## [What is expected]
Everything from the first line below through the line with "Camisa Al Ittihad FC" is to be transcribed exactly, and nothing past it.
─── Data for review ───
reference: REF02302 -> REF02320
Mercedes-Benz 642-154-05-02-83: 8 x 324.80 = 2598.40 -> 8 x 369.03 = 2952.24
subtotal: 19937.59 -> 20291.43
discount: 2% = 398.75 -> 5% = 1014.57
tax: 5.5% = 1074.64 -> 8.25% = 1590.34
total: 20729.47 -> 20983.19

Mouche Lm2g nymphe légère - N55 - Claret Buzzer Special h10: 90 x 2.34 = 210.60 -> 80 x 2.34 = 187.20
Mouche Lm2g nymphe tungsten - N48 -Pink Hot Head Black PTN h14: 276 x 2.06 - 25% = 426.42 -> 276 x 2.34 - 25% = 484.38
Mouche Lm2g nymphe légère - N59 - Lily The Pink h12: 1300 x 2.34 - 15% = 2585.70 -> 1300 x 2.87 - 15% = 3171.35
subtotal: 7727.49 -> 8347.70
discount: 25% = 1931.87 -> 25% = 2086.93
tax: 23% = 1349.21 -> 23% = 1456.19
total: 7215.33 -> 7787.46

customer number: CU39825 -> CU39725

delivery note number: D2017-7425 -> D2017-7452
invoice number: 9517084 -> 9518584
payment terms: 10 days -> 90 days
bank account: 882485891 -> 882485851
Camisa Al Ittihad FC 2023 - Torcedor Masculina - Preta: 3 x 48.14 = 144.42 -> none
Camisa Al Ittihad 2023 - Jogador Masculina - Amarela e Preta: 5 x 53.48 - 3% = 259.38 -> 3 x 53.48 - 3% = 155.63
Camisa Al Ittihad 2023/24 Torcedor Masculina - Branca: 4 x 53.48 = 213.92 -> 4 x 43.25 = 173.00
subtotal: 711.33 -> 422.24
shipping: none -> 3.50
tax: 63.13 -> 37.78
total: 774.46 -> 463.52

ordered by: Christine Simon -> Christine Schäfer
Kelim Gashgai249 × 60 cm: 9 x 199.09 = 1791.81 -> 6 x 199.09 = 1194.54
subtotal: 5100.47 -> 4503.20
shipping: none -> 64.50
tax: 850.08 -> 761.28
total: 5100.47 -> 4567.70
───
## [Result for this exercise]
reference: REF02302 -> REF02320
Mercedes-Benz 642-154-05-02-83: 8 x 324.80 = 2598.40 -> 8 x 369.03 = 2952.24
subtotal: 19937.59 -> 20291.43
discount: 2% = 398.75 -> 5% = 1014.57
tax: 5.5% = 1074.64 -> 8.25% = 1590.34
total: 20729.47 -> 20983.19

Mouche Lm2g nymphe légère - N55 - Claret Buzzer Special h10: 90 x 2.34 = 210.60 -> 80 x 2.34 = 187.20
Mouche Lm2g nymphe tungsten - N48 -Pink Hot Head Black PTN h14: 276 x 2.06 - 25% = 426.42 -> 276 x 2.34 - 25% = 484.38
Mouche Lm2g nymphe légère - N59 - Lily The Pink h12: 1300 x 2.34 - 15% = 2585.70 -> 1300 x 2.87 - 15% = 3171.35
subtotal: 7727.49 -> 8347.70
discount: 25% = 1931.87 -> 25% = 2086.93
tax: 23% = 1349.21 -> 23% = 1456.19
total: 7215.33 -> 7787.46

customer number: CU39825 -> CU39725

delivery note number: D2017-7425 -> D2017-7452
invoice number: 9517084 -> 9518584
payment terms: 10 days -> 90 days
bank account: 882485891 -> 882485851
Camisa Al Ittihad FC 2023 - Torcedor Masculina - Preta: 3 x 48.14 = 144.42 -> none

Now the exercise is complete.